RE: Nutch recrawl script for 0.9 doesn't work with trunk. Help

Bolle, Jeffrey F. Thu, 18 Oct 2007 08:06:03 -0700

Based on the org.apache.nutch.Crawl class, I've created a ReCrawl class
that can be run similarly to how a nutch intranet crawl is run (or how
the recrawl scripts work).  I've written the ReCrawl class to function
in the manner of "SOLUTION 'A'" below.  However, mine doesn't reload
the web application for you since that wasn't something I needed to
include for my uses.  The usage is something like:

bin/nutch recrawl -dir existingCrawlDir -depth i -add addDays -topN
topN

Is there a reason this functionality wasn't previously built into
nutch?  Once I test this a bit more would the developers like a patch
with my additions?

Jeff

-----Original Message-----
From: Susam Pal [mailto:[EMAIL PROTECTED] 
Sent: Thursday, September 20, 2007 9:54 AM
To: [email protected]
Subject: Re: Nutch recrawl script for 0.9 doesn't work with trunk. Help

We can do two things to solve this problem.

SOLUTION 'A'

1. Once the 'depth' loop is complete, merge the segments in
'crawl/segments/'. ('crawl/segments/' will have one merged segment of
the past plus all the segments generated in the depth loop, one for
each iteration of the loop.) They are now merged as a single segment
in MERGEDsegments with the following command.

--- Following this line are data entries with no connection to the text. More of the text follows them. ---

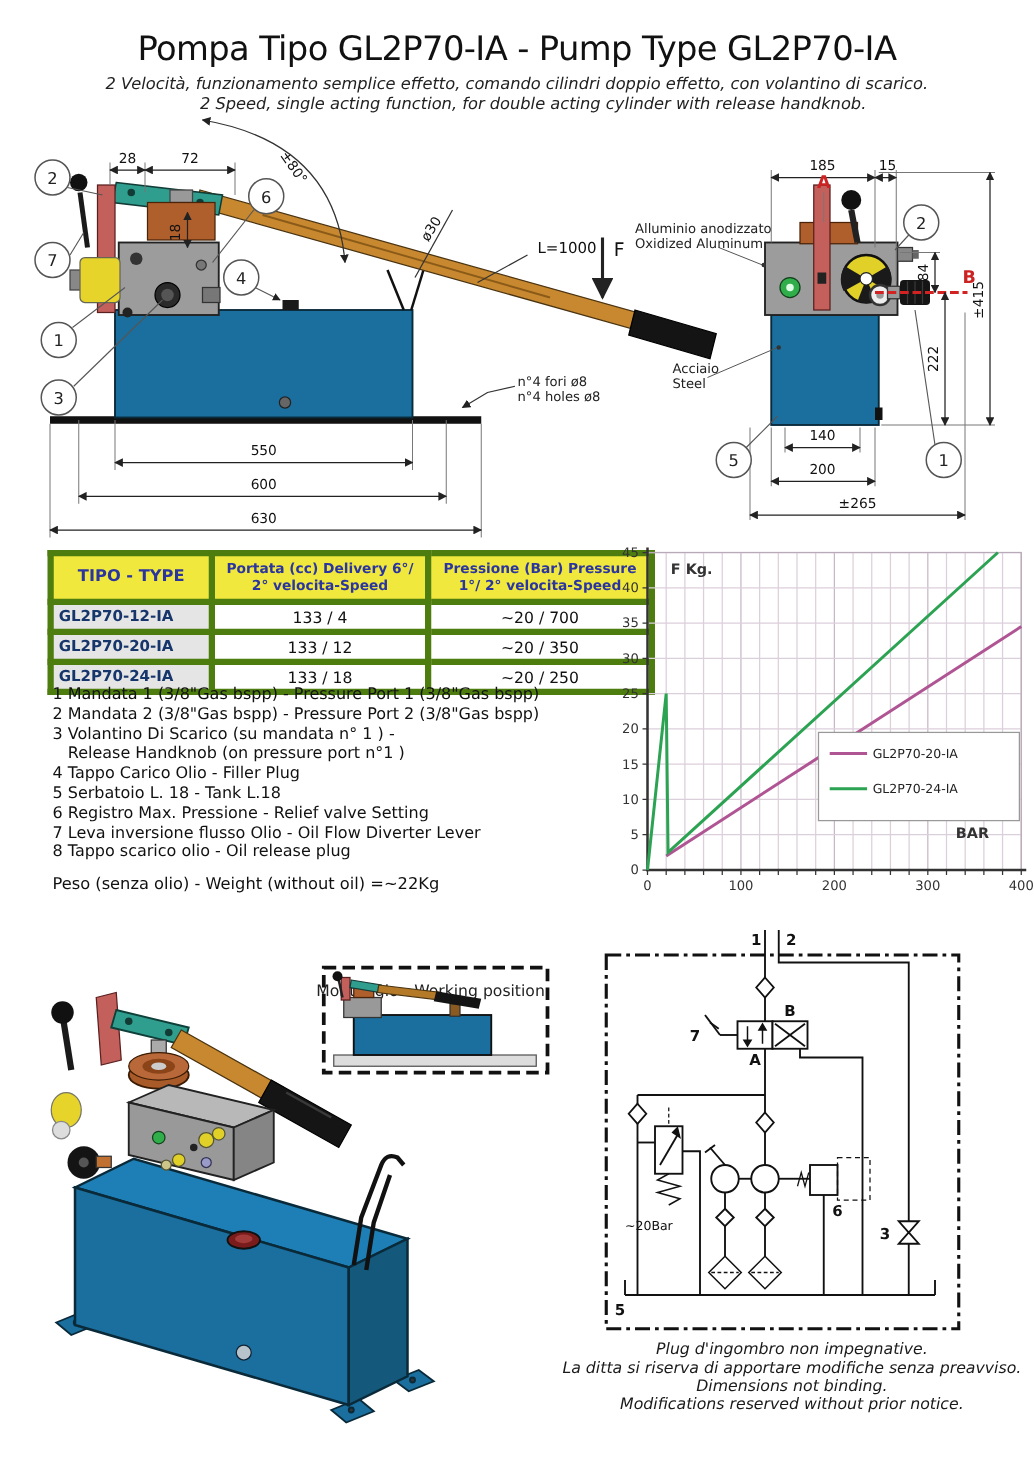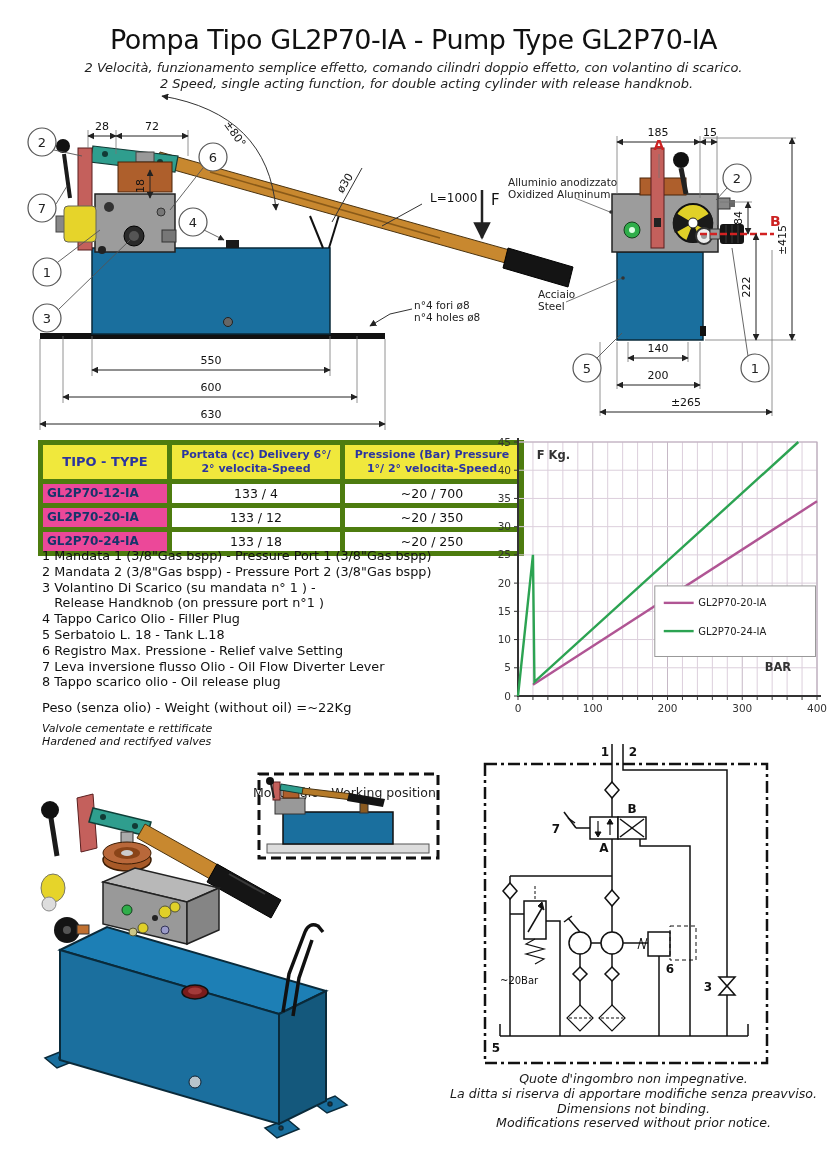--- a/index.html
+++ b/index.html
@@ -13,21 +13,21 @@
   .dim{font-size:11px;fill:#111;}
   .dimr{font-size:11px;fill:#cc2222;font-weight:bold;}
   .callout{font-size:13px;fill:#222;}
   .mat{font-size:10.5px;fill:#222;}
   .spec-table{position:absolute;left:38px;top:440px;border-collapse:collapse;}
   .spec-table th,.spec-table td{border:5px solid #4d7c0f;}
   .spec-table th{background:#f0e83c;color:#2b35a0;font-size:11px;line-height:1.25;padding:3px 4px;}
   .spec-table th.c1{font-size:13px;width:116px;}
   .spec-table th.c2{width:160px;} .spec-table th.c3{width:166px;}
   .spec-table td{font-size:12.5px;text-align:center;height:17px;padding:1px 4px;}
-  .spec-table td.type{background:#ec4899;color:#16356b;font-weight:bold;text-align:left;font-size:12px;}
+  .spec-table td.type{background:#e5e5e5;color:#16356b;font-weight:bold;text-align:left;font-size:12px;}
   .notes{position:absolute;left:42px;top:548px;width:445px;font-size:12.8px;line-height:15.8px;white-space:pre-wrap;}
   .weight{position:absolute;left:42px;top:700px;font-size:13px;}
   .valves{position:absolute;left:42px;top:722px;font-size:11px;font-style:italic;line-height:13px;}
   .wp-label{position:absolute;left:253px;top:785px;font-size:12.5px;color:#222;}
   .footer{position:absolute;left:440px;top:1072px;width:387px;text-align:center;
           font-style:italic;font-size:12.6px;line-height:14.8px;color:#1a1a1a;}
 </style>
 </head>
 <body>
 
@@ -354,24 +354,20 @@
       <text x="276.67499999999995" y="240.6" font-size="11.5" font-weight="bold" fill="#333">BAR</text>
       <rect x="166.79250000000002" y="155.93333333333334" width="160.71249999999998" height="70.55555555555554" fill="#fff" stroke="#999"></rect>
       <line x1="175.7625" y1="172.86666666666665" x2="205.6625" y2="172.86666666666665" stroke="#b05594" stroke-width="2.4"></line>
       <text x="210.1475" y="176.36666666666665" font-size="10" fill="#222">GL2P70-20-IA</text>
       <line x1="175.7625" y1="201.0888888888889" x2="205.6625" y2="201.0888888888889" stroke="#2ca352" stroke-width="2.4"></line>
       <text x="210.1475" y="204.5888888888889" font-size="10" fill="#222">GL2P70-24-IA</text>
     </svg>
 
   <div class="notes"><div>1 Mandata 1 (3/8"Gas bspp) - Pressure Port 1 (3/8"Gas bspp)</div><div>2 Mandata 2 (3/8"Gas bspp) - Pressure Port 2 (3/8"Gas bspp)</div><div>3 Volantino Di Scarico (su mandata n° 1 ) -</div><div>   Release Handknob (on pressure port n°1 )</div><div>4 Tappo Carico Olio - Filler Plug</div><div>5 Serbatoio L. 18 - Tank L.18</div><div>6 Registro Max. Pressione - Relief valve Setting</div><div>7 Leva inversione flusso Olio - Oil Flow Diverter Lever</div><div>8 Tappo scarico olio - Oil release plug</div></div>
   <div class="weight">Peso (senza olio) - Weight (without oil) =~22Kg</div>
-  <div class="valves">
-    <div>Valvole cementate e rettificate</div>
-      <div>Hardened and rectifyed valves</div>
-  </div>
 
   <div class="wp-label">Montaggio - Working position:</div>
   <svg style="position:absolute;left:257px;top:772px;" width="183" height="88" viewBox="0 0 183 88">
     <rect x="2" y="2" width="179" height="84" fill="none" stroke="#111" stroke-width="3" stroke-dasharray="10,5"></rect>
     <rect x="10" y="72" width="162" height="9" fill="#ddd" stroke="#555"></rect>
     <rect x="26" y="40" width="110" height="32" fill="#1a6f9e" stroke="#111" stroke-width="1.5"></rect>
     <rect x="103" y="31" width="8" height="10" fill="#8a5a20" stroke="#333"></rect>
     <rect x="18" y="26" width="30" height="16" fill="#999" stroke="#333"></rect>
     <rect x="16" y="10" width="7" height="18" fill="#c4605c" stroke="#5a1f1f"></rect>
     <rect x="26" y="18" width="16" height="8" fill="#ae5f2c" stroke="#4a2408"></rect>
@@ -521,19 +517,19 @@
       <text x="152" y="77" text-anchor="middle">B</text>
       <text x="124" y="116" text-anchor="middle">A</text>
       <text x="20" y="248" style="font-size:10px;font-weight:normal">~20Bar</text>
       <text x="190" y="237" text-anchor="middle">6</text>
       <text x="228" y="255" text-anchor="middle">3</text>
       <text x="16" y="316" text-anchor="middle">5</text>
     </g>
   </svg>
 
   <div class="footer">
-    <div>Quote d'ingombro non impegnative.</div>
+    <div>Plug d'ingombro non impegnative.</div>
     <div>La ditta si riserva di apportare modifiche senza preavviso.</div>
     <div>Dimensions not binding.</div>
     <div>Modifications reserved without prior notice.</div>
   </div>
 
 </div>
 
 </body></html>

$NUTCH_HOME/bin/nutch mergesegs crawl/MERGEDsegments crawl/segments/*

2. Now replace 'crawl/segments' with 'crawl/MERGEDsegments'.

rm -rf crawl/segments
mv $MVARGS crawl/MERGEDsegments crawl/segments

3. $NUTCH_HOME/bin/nutch invertlinks crawl/linkdb $segment
4. $NUTCH_HOME/bin/nutch index crawl/NEWindexes crawl/crawldb
crawl/linkdb crawl/segments/*
5. $NUTCH_HOME/bin/nutch dedup crawl/NEWindexes
6. $NUTCH_HOME/bin/nutch merge crawl/index crawl/NEWindexes
7. Delete crawl/NEWindexes. We are done!

I think this is very similar to Jeff's solution. Alexis argued that:-

> I am losing index of previous crawl.

The thing to notice here is that, we can safely delete
crawl/NEWindexes or (OLDindexes in Jeff's case) because, in step. 3
the indexes are generated from a merged segment into which the old
segments have also been merged. So, we are not losing anything.

SOLUTION 'B'

1. Generate the new segments in another directory, say, NEWsegments.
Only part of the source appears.